Exercise:
Would you transcribe the entries below, beginning at the line with "html: none ->" and ending after the line with "text-align: none ->", exactly, with no picture and nothing more?

==== Input data

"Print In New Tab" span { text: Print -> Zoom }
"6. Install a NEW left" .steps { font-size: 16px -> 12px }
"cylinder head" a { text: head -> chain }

========
==== Input data

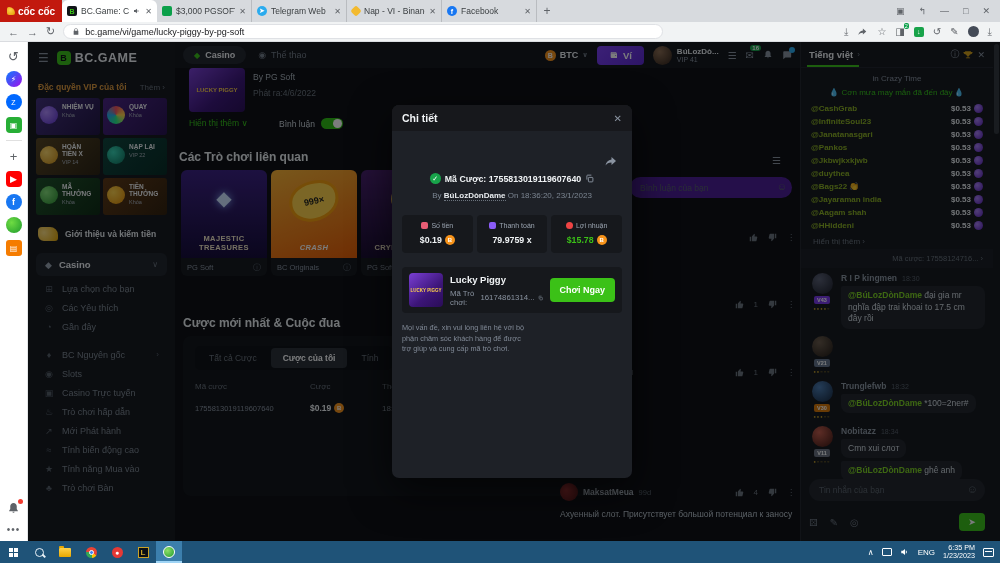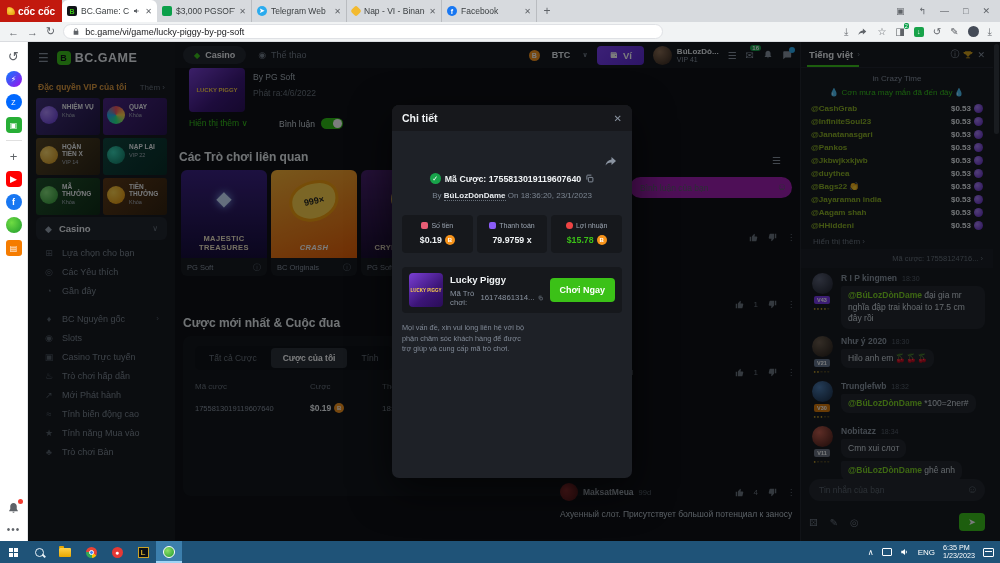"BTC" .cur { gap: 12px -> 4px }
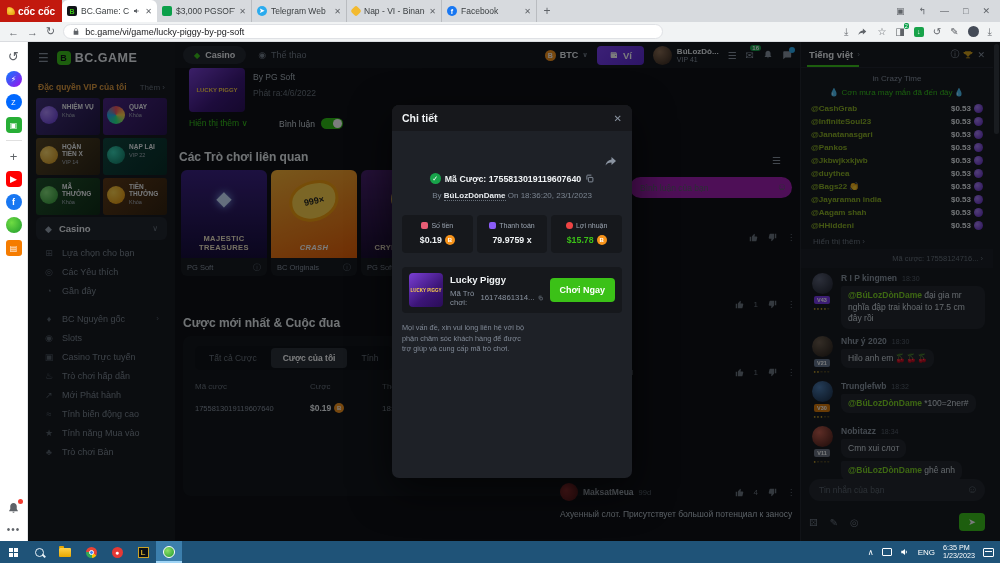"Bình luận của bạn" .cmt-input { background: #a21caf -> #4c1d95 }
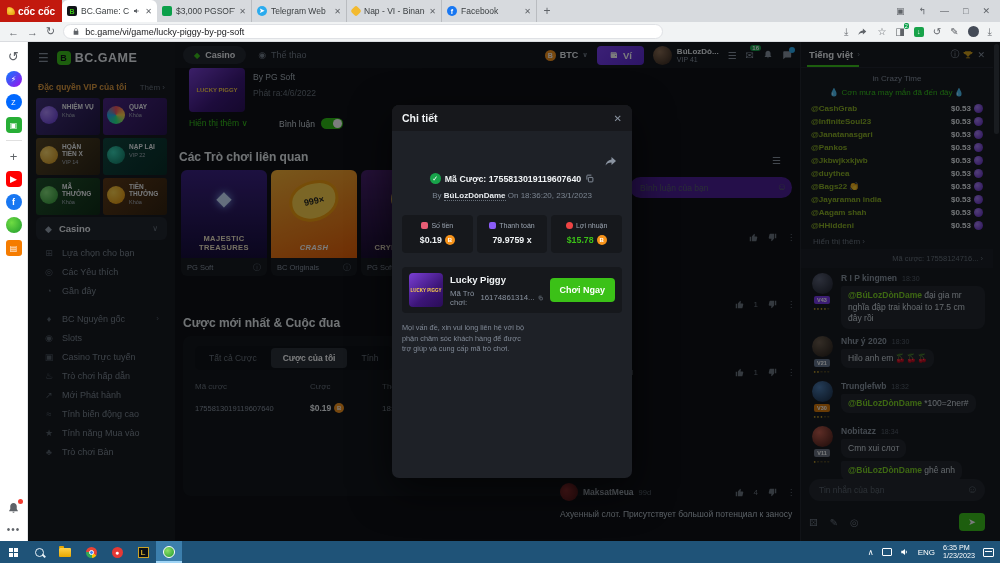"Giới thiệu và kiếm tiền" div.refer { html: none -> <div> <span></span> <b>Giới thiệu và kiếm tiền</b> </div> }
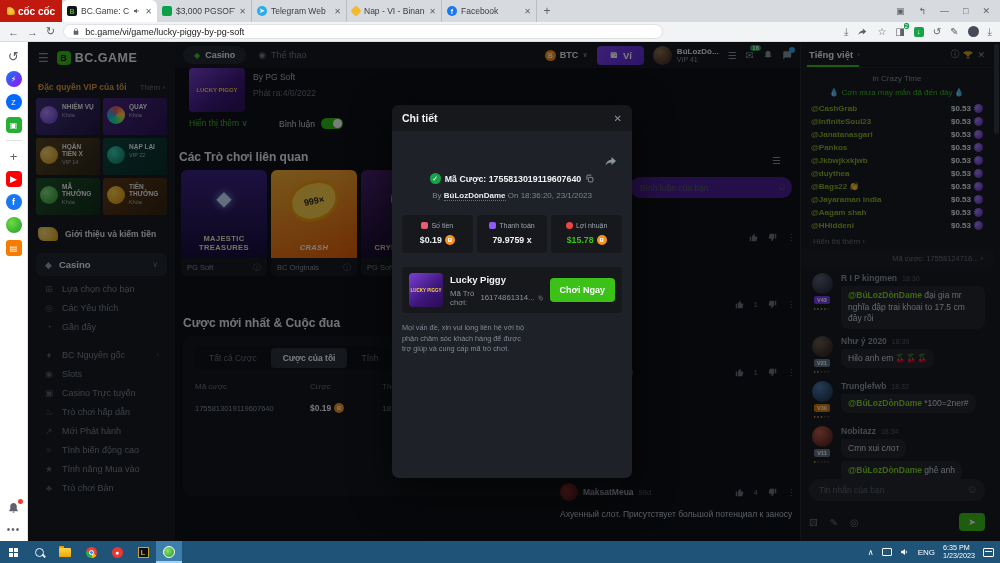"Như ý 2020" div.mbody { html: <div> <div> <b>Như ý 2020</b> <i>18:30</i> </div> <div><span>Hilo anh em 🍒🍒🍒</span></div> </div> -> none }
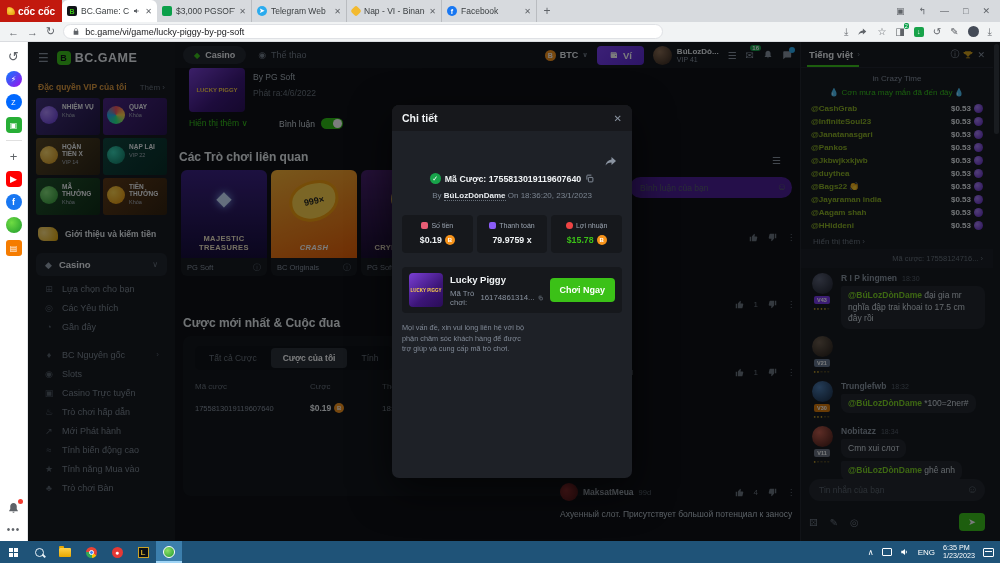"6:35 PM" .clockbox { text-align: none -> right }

========
==== Input data

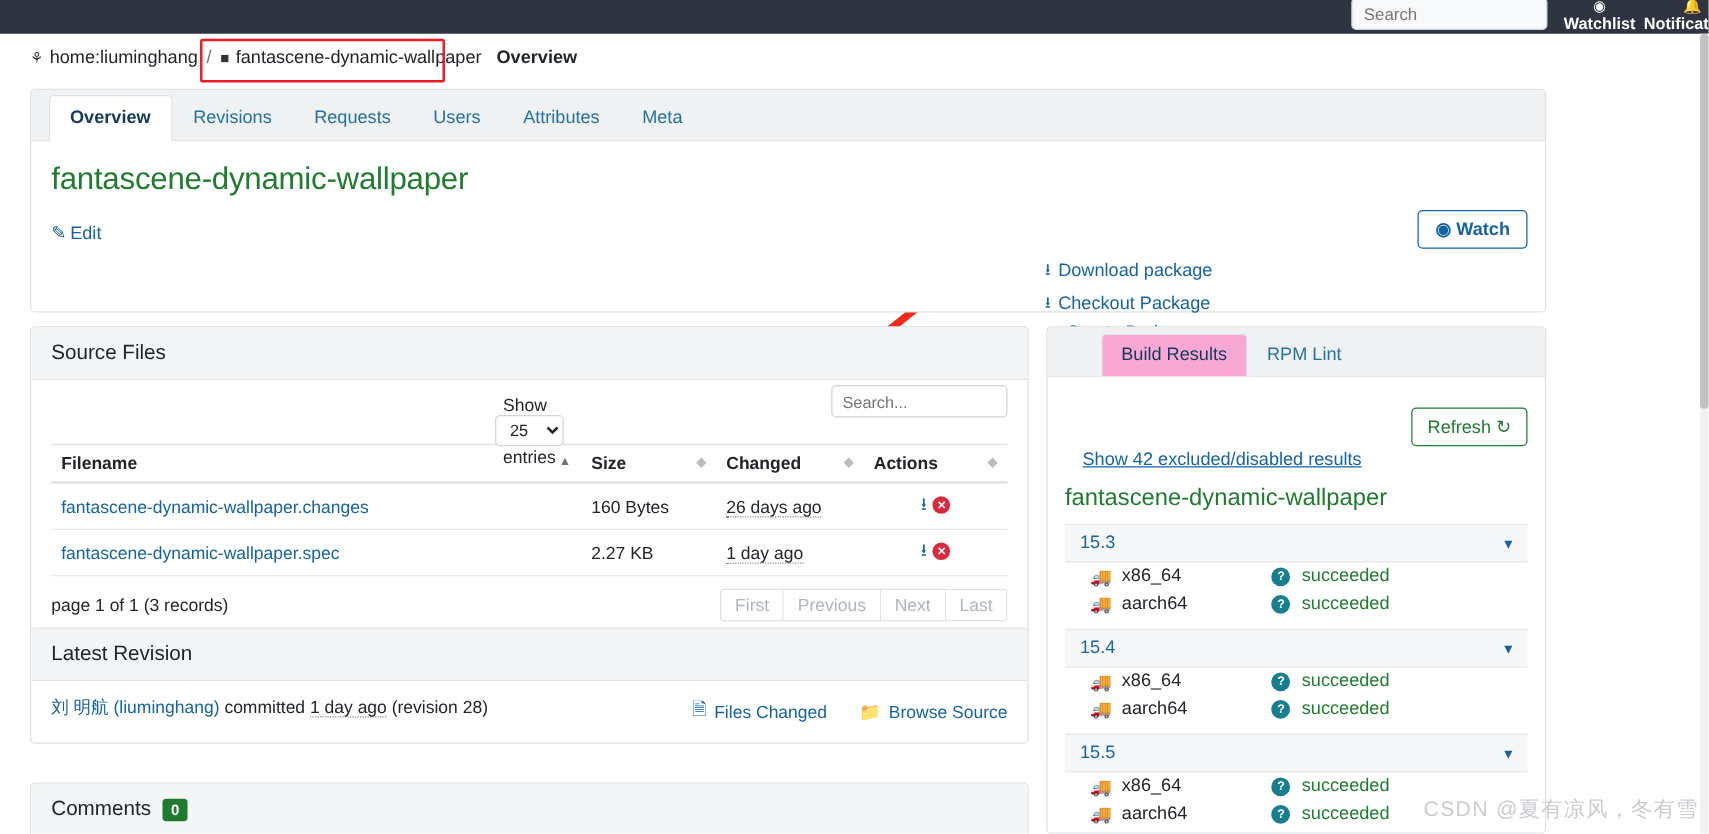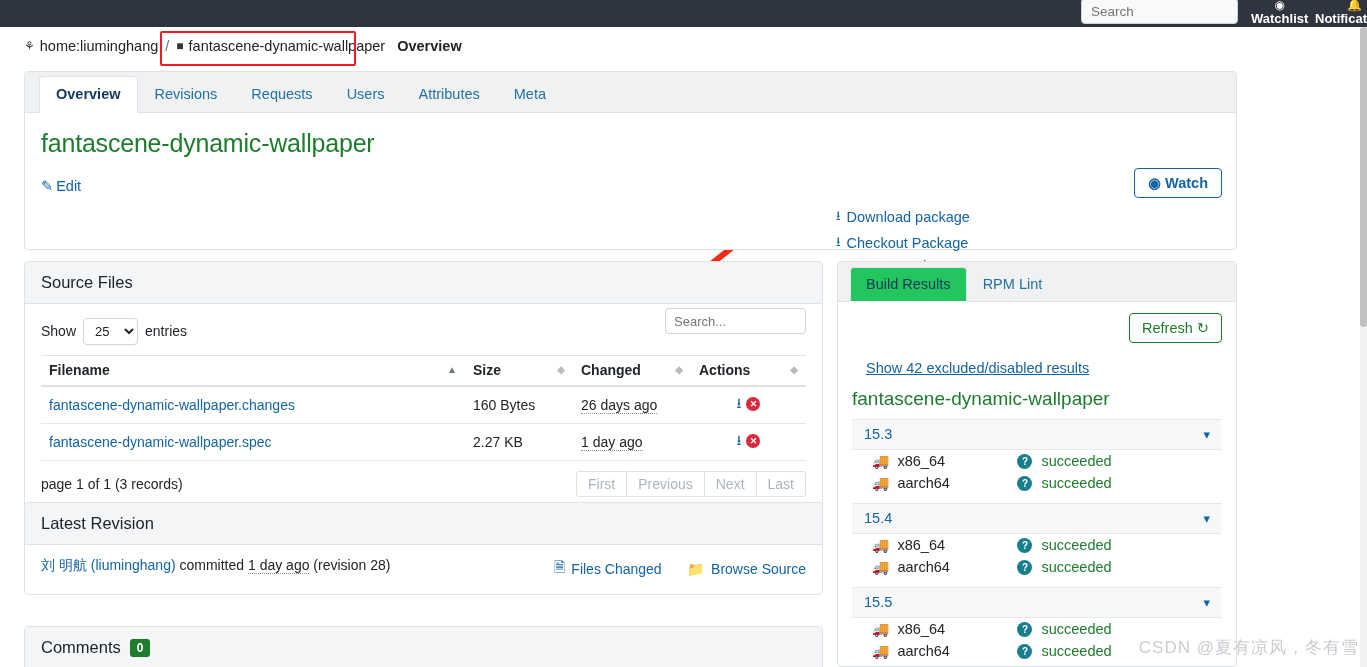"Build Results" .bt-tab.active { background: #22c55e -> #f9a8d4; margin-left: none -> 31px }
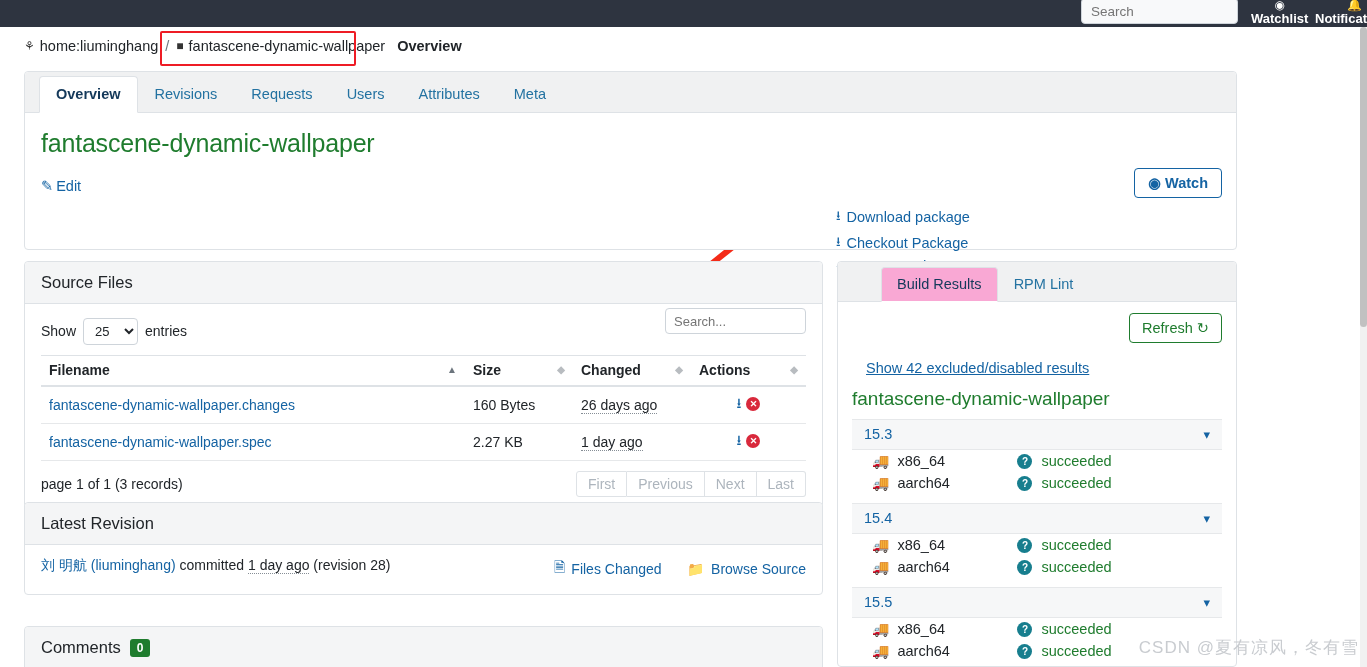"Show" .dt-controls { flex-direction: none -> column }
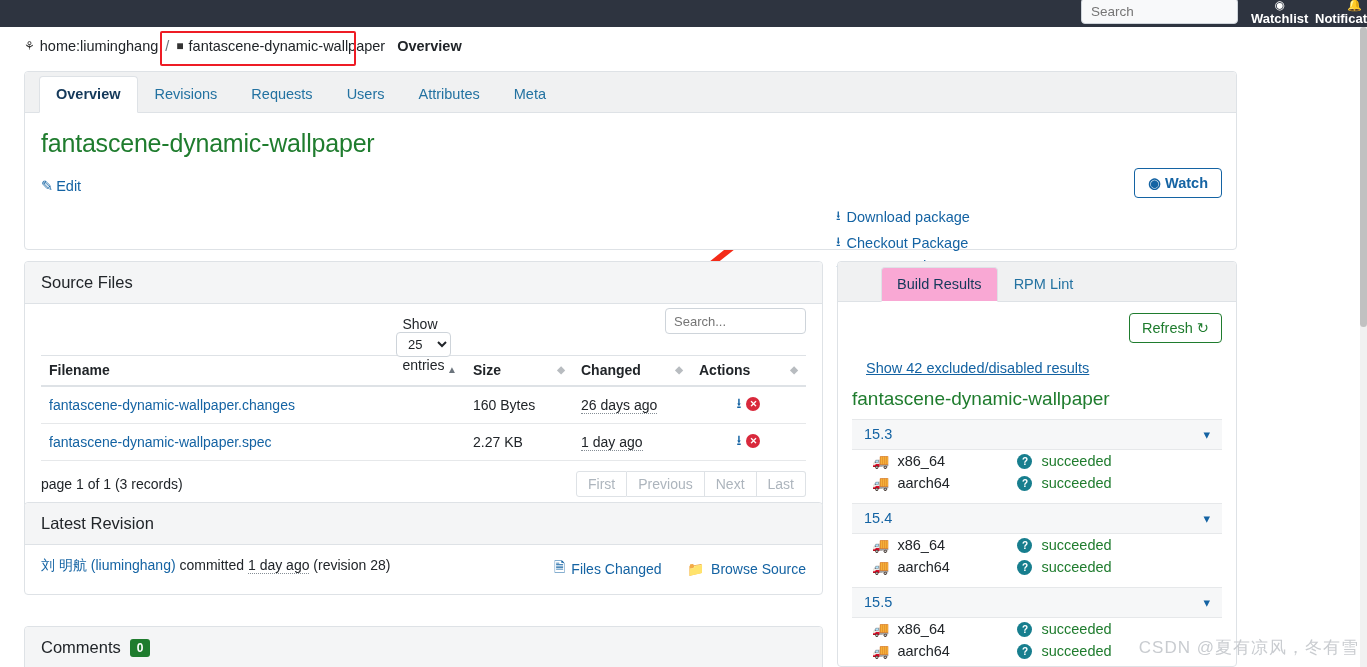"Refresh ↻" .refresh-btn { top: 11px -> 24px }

========

Result of the task:
"Giới thiệu và kiếm tiền" div.refer { html: none -> <div> <span></span> <b>Giới thiệu và kiếm tiền</b> </div> }
"Như ý 2020" div.mbody { html: <div> <div> <b>Như ý 2020</b> <i>18:30</i> </div> <div><span>Hilo anh em 🍒🍒🍒</span></div> </div> -> none }
"6:35 PM" .clockbox { text-align: none -> right }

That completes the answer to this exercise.